Lürwer: Wenn ich das ergänzen darf: Eine akute Gesundheitsgefährdung für die Bewohner durch Lästlinge und Schädlinge wie Ratten oder andere Tiere, die vielleicht aus dieser Wohnung für Krankheitsübertragungen sorgen könnten, haben wir nicht mehr festgestellt. Die Firma, die dort für eine entsprechende Entrümpelung und Desinfektion sorgen sollte, hat unserem jetzigen Kenntnisstand nach die Aufgabe erfüllt.

Demnach ging aber durchaus von der Wohnung eine Gefahr aus?

Lürwer: Bis zum Zeitpunkt der Entrümpelung und Desinfektion unserer Kenntnis nach ja. Eine akute gesundheitliche Gefährdung wird von uns zum jetzigen Zeitpunkt nicht mehr gesehen.
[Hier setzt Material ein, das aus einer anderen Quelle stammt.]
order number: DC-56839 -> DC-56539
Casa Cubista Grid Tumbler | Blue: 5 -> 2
Das ist das Schimmel-Netzwerk

Schimmelpilze in der Wohnung sind nicht nur unschön, sondern ein hygienisches Problem. Die Ursachen sind vielfältig. „Wer Probleme mit Schimmelbildung hat, kann sich gerne mit dem Schimmelnetzwerk Münster in Verbindung setzen“, sagt Dr. Michael Lürwer vom Gesundheitsamt. Das Netzwerk ist ein Zusammenschluss von Sachverständigen, Laboratorien, Sanierungsbetrieben, Mieveeinen, Ärzten, Anwälten der Handwerkskammer münster, der Verbraucherzentrale und Ämtern der Stadt Münster. Eine Broschüre mit den Ansprechpartnern gibt es bei der Stadt Münster. Im Internet:  www.stadt-muenster.de/umwelt/schimmelnetzwerk

Eins ist aber doch nicht von der Hand zu weisen: Ich persönlich hatte nach dem zweimaligen Passieren des Flurs ein sehr unangenehmes Kratzen im Hals.
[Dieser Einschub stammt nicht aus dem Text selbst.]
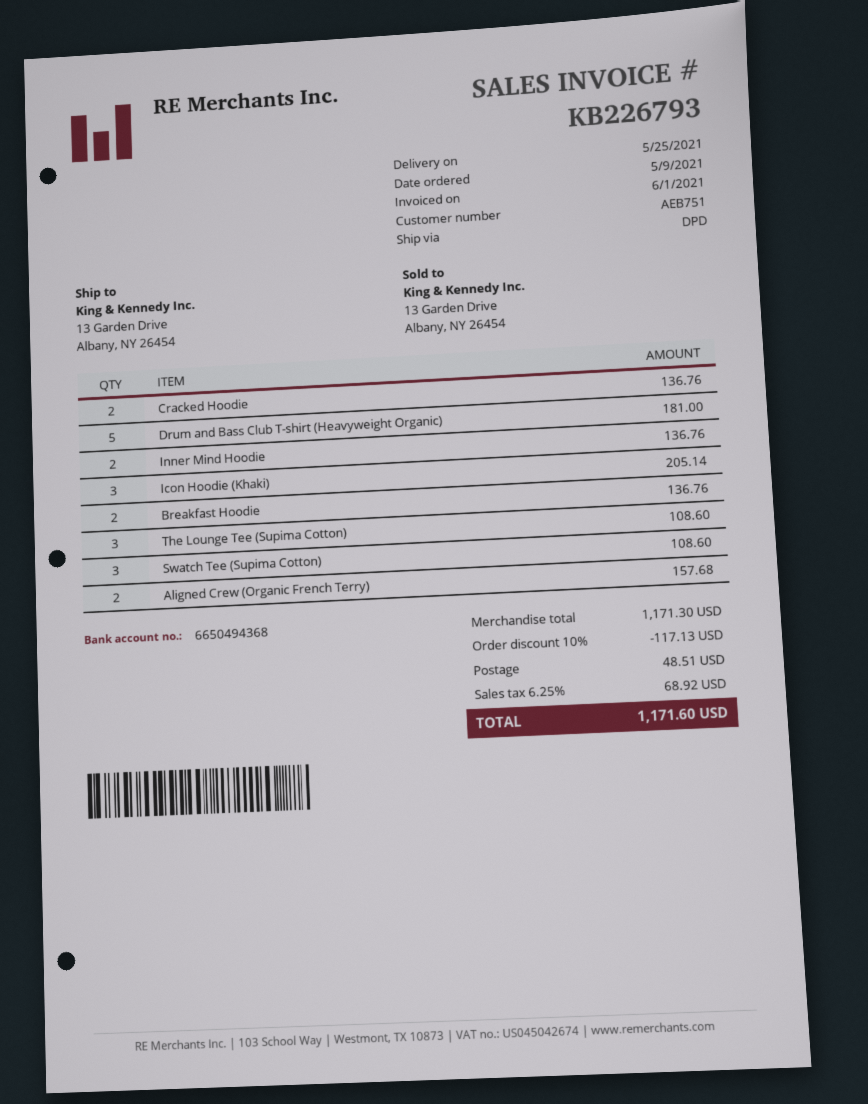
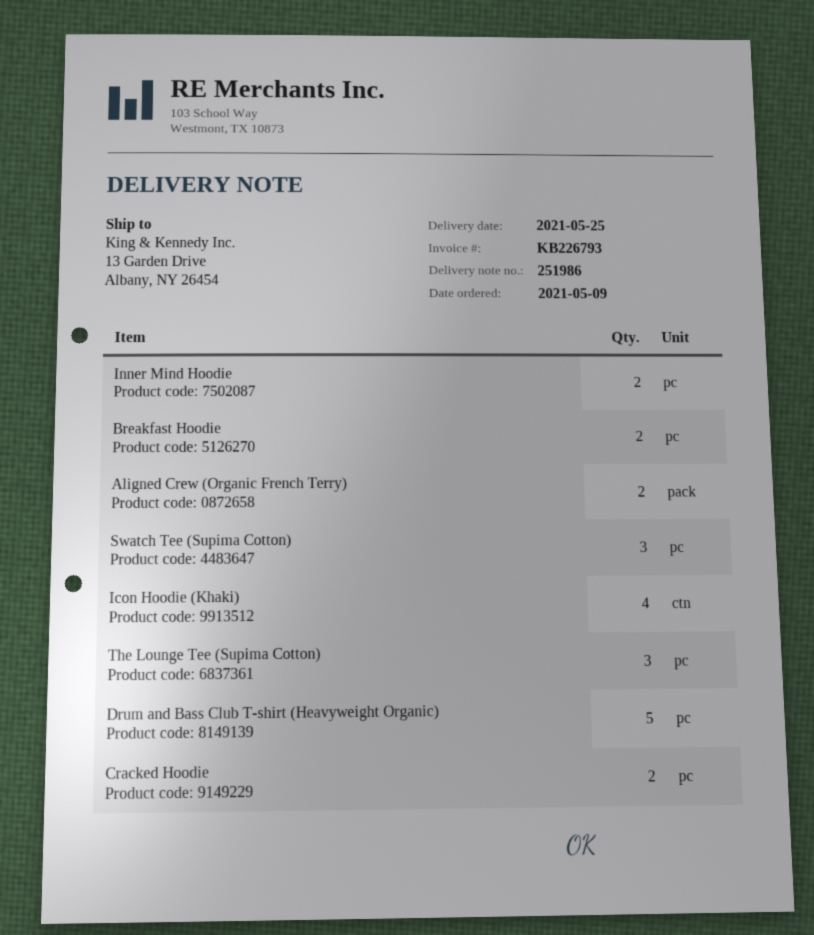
Icon Hoodie (Khaki): 3 -> 4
Lürwer: Es ist durchaus denkbar, dass Sie sehr sensibel auf Schimmelpilz reagieren und eventuell eine entsprechende Allergie haben, von der Sie gar nichts wissen.

Aber ich bin nicht der Einzige, der über Beschwerden berichtet. Zahlreiche Nachbarn versichern, an Durchfall zu leiden. . .

Lürwer: In der Regel ist ein Zusammenhang zwischen einer Schimmelpilzbelastung in der Raumluft und einem Vorkommen von Durchfallerkrankungen medizinisch nicht nachzuvollziehen.

Dann fassen Sie doch mal kurz die Wirkung von Schimmelpilzen zusammen. . .

Lürwer: Der Mensch ist überall Schimmelpilzsporen ausgesetzt. Sie gehören zu unserer Umwelt. Es gibt keinen direkten medizinischen Nachweis dafür, welcher Pilz für  welche Beschwerden verantwortlich ist. Wir sagen: Schimmelpilz in einer Wohnung ist im Sinne der Gesundheitsvorsorge belastend und kann die Gesundheit beeinträchtigen – das ist nicht zu verwechseln mit einer akuten Gefährdung. Und genau das ist im vorliegenden Fall die Schwierigkeit: Wir dürfen nur bei einer gesundheitlichen Gefährdung handeln, das haben wir vor drei Wochen getan, jetzt haben wir keine rechtliche Handhabe für ein Eingreifen mehr.

Aber es ist schwer nachzuvollziehen, dass es beispielsweise für einen Säugling nicht schädlich ist, durch einen entsprechend mit Schimmel belasteten Flur getragen zu werden.

Lürwer: Da der Mensch überall Schimmelpilzsporen ausgesetzt ist und diese zu unserer Umwelt gehören, gibt es eben vergleichbare Belastungen auch anderswo, zum Beispiel beim Spaziergang im Wald.

Was würden Sie denn den betroffenen Nachbarn im Haus raten?

Lürwer: Wir dürfen nicht rechtlich beraten, wollen aber natürlich gerne medizinisch gesundheitlich informieren. Wir befinden uns hier im privatrechtlichen Bereich, nicht im öffentlichen Bereich.

Stellen wir die Frage anders: Was können die Mieter machen, um diese unhaltbare Situation zu verändern?

Lürwer: Es gibt verschiedene Anlaufstellen: Das Schimmelnetzwerk Münster, das Amt für Wohnungswesen, der Mieterbund und die Verbraucherberatung könnten Hilfestellungen aufzeigen. Da es hier um einen rein privatrechtlichen Vorgang geht, ist es letztendlich im Aufgabenbereich des Vermieters die Sanierung seiner Immobilie zu regeln.

Neumann: Vielleicht kann zwischen den Mietern und dem Vermieter eine klärende Situation geschaffen werden. Dazu gibt es verschiedene Hilfs- und Beratungsmöglichkeiten.